Forging Connections: Leveraging Nursing Orientation to Promote Ambulatory Care Clinical Leadership Structure

Date
April 22, 2022

Repeated travel of signals through neuropathways, consistent exercise of large muscle tissue, or the diversion of blood flow through a lesser artery when main routes are blocked result in creation of new patterns, born out of repetition and new necessity. Often, purposeful activity to develop brain, muscle, or even organizational structure is avoided, as commitment to the goal requires overwhelming or unavailable information and resource.

What if the repetition needed for success occurs as a consequence of a different, yet related activity of established value? This may force the enhancement of the muscle, pathway, or desired change as an “unintended” consequence, which, once in place, may be hard to live without.

Registered professional nurses add specific value to ambulatory care practices by impacting quality measures, clinical, organizational, and financial outcomes. Nursing activity has been shown to reduce readmission, promote safety, reduce risk, and improve overall health of communities.

Where ambulatory care centers are overseen by administrative business personnel, clinical roles can be misunderstood and underutilized. Administrative staff are ill-fitted to evaluate clinical competence and supply needed mentorship/education. RNs lack support to advocate for processes that align with professional licensure and responsibilities.

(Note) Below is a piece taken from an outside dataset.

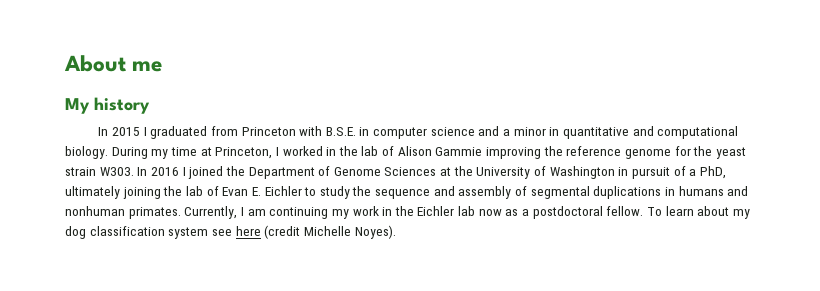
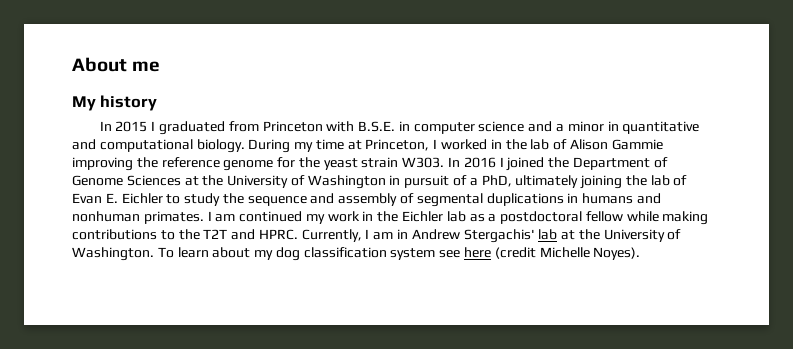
[184,206,329,219] Currently, I am continuing -> [207,211,303,222] I am continued
[478,209,502,216] now -> (466, 216) none
[606,206,644,216] fellow. -> [585,211,709,225] [72,229,682,243] [72,247,154,261] fellow while making contributions to the T2T and HPRC. Currently, I am in Andrew Stergachis' lab at the University of Washington.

To be effective and practice at highest levels, RN staff need defined oversight, decision-making, and support from expert clinical leaders. However, lacking systems for comparison, coupled with inadequate awareness or research on the impact of nursing services, organizational decision makers have no basis for evaluation.

In our service line of 150 ambulatory care medical and specialty practices, we faced the challenge of a growing RN staff with no mechanism for appropriate recruitment, hiring, and orientation. As complete structural change requires the highest level of organizational commitment over an extended period of time, our small team focused energy on the most critical needs: 1) implementing processes to vet RN candidates by clinical experts and 2) providing structured individualized orientation, created and delivered by qualified nurse educators.

During this presentation, we will describe our beginning in terms of leadership structure, nursing team, hiring, education, and orientation. We will highlight initial interventions, implementation of centralized RN recruitment, evidence-based orientation, and ongoing support for education and professional development. A small qualitative report of RN responses will demonstrate potential impact.

Through tedious repetition of education and messaging, our administrative peers have become appreciative of and reliant on the clinical support we provide. With robust orientation and education programs, we inadvertently forced the aligned concepts of role definition, nursing scope, and breadth of practice.

At the start of the hour, each participant will be asked to supply, one pain point related to nursing education and orientation. Upon conclusion, they will submit an example of an implementation that paved the way for related change. Submissions will be reviewed.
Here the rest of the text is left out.